Ghost story
Sunday, March 18th, 2007The other day one of my adult students, Yuki (not her real name), was learning words for feelings and emotions. One of the exercises in the book asked the student to describe what she did when she was happy, sad, tired, cold, scared, etc.
When we got to “What do you do when you’re scared?” she began a story. Eight months ago, she woke up one night to see a woman in her room. She was a white woman, blonde; and her face was on fire. The woman was pressing her hands on the wardrobe. Then she came towards Yuki, who was in bed with her sound-asleep husband. The woman touched Yuki’s neck. Then she disappeared. The next morning there were handprints on the wardrobe that only Yuki could see.
She said she’d been petrified, but she tried to communicate with the ghost and ask her what she wanted. She didn’t get an answer. Guessing that the woman had been murdered, she asked a neighbour if a white woman had been killed in the building. Yes, said the neighbour. A woman had been killed in the basement by a man who threw oil or petrol on her and set her on fire.

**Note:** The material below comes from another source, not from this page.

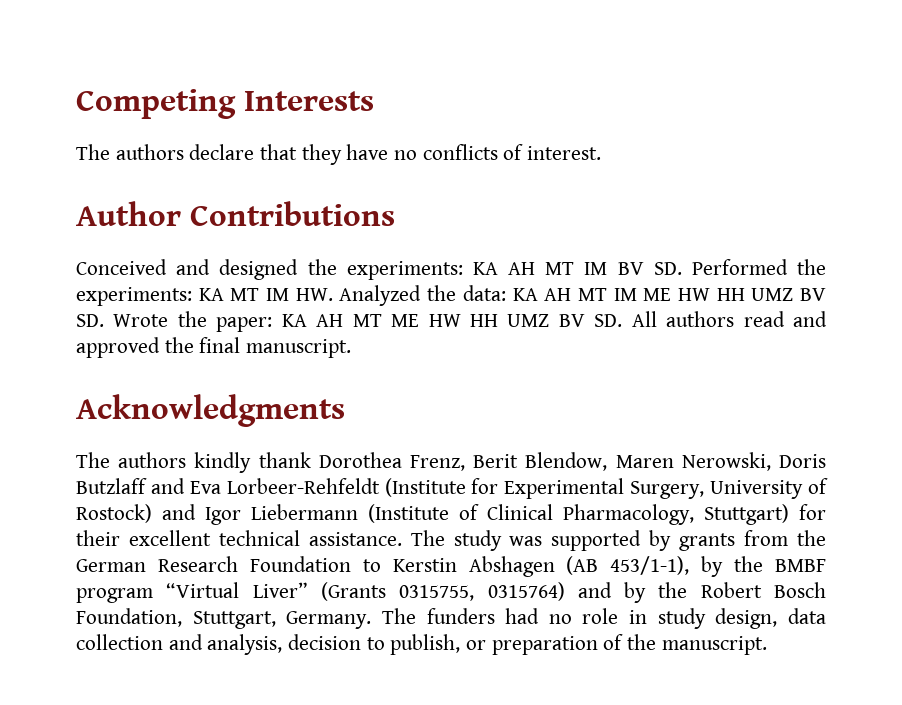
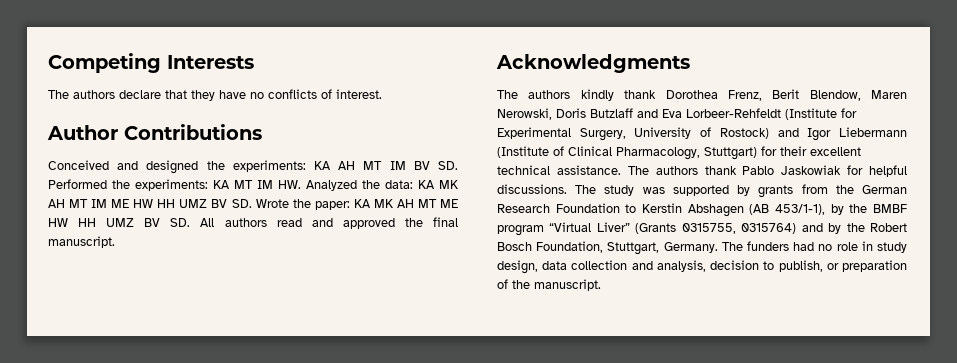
- Conceived and designed the experiments: KA AH MT IM BV SD. Performed the experiments: KA MT IM HW. Analyzed the data: KA AH MT IM ME HW HH UMZ BV SD. Wrote the paper: KA AH MT ME HW HH UMZ BV SD. All authors read and approved the final manuscript.
+ Conceived and designed the experiments: KA AH MT IM BV SD. Performed the experiments: KA MT IM HW. Analyzed the data: KA MK AH MT IM ME HW HH UMZ BV SD. Wrote the paper: KA MK AH MT ME HW HH UMZ BV SD. All authors read and approved the final manuscript.
- The study was supported by grants from the German Research Foundation to Kerstin Abshagen (AB 453/1-1), by the BMBF program “Virtual Liver” (Grants 0315755, 0315764) and by the Robert Bosch Foundation, Stuttgart, Germany.
+ The authors thank Pablo Jaskowiak for helpful discussions. The study was supported by grants from the German Research Foundation to Kerstin Abshagen (AB 453/1-1), by the BMBF program “Virtual Liver” (Grants 0315755, 0315764) and by the Robert Bosch Foundation, Stuttgart, Germany.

Yuki told me that she saw the ghost a second time, after which she left the bedroom door open at night so that her cats could come in. Cats, she said, have the ability to keep ghosts away. One of her other teachers, who speaks much better Japanese than me and had also heard the story, told me that Yuki came from a family of Shinto priests and that she’d also done an exorcism ritual in the room. He said that a few of his students had told him they’d seen ghosts. We don’t know whether the Japanese area of town is particularly densely haunted, or whether all of Bangkok is ghost-infested and we just hear about the ones our students encounter.
My mother on one occasion saw ghosts in our old house - white wraithlike things - and I once woke up one morning there with two inexplicable stains, one red and one white, on top of my blankets. I was always slightly nervous in that house at night and had no wish to encounter its ghosts. Nor do I want to meet any residues of the dead here. I don’t have a cat, but I’m thinking of buying a toy one. No kidding. I just wonder who has greater powers, Doraemon or Hello Kitty.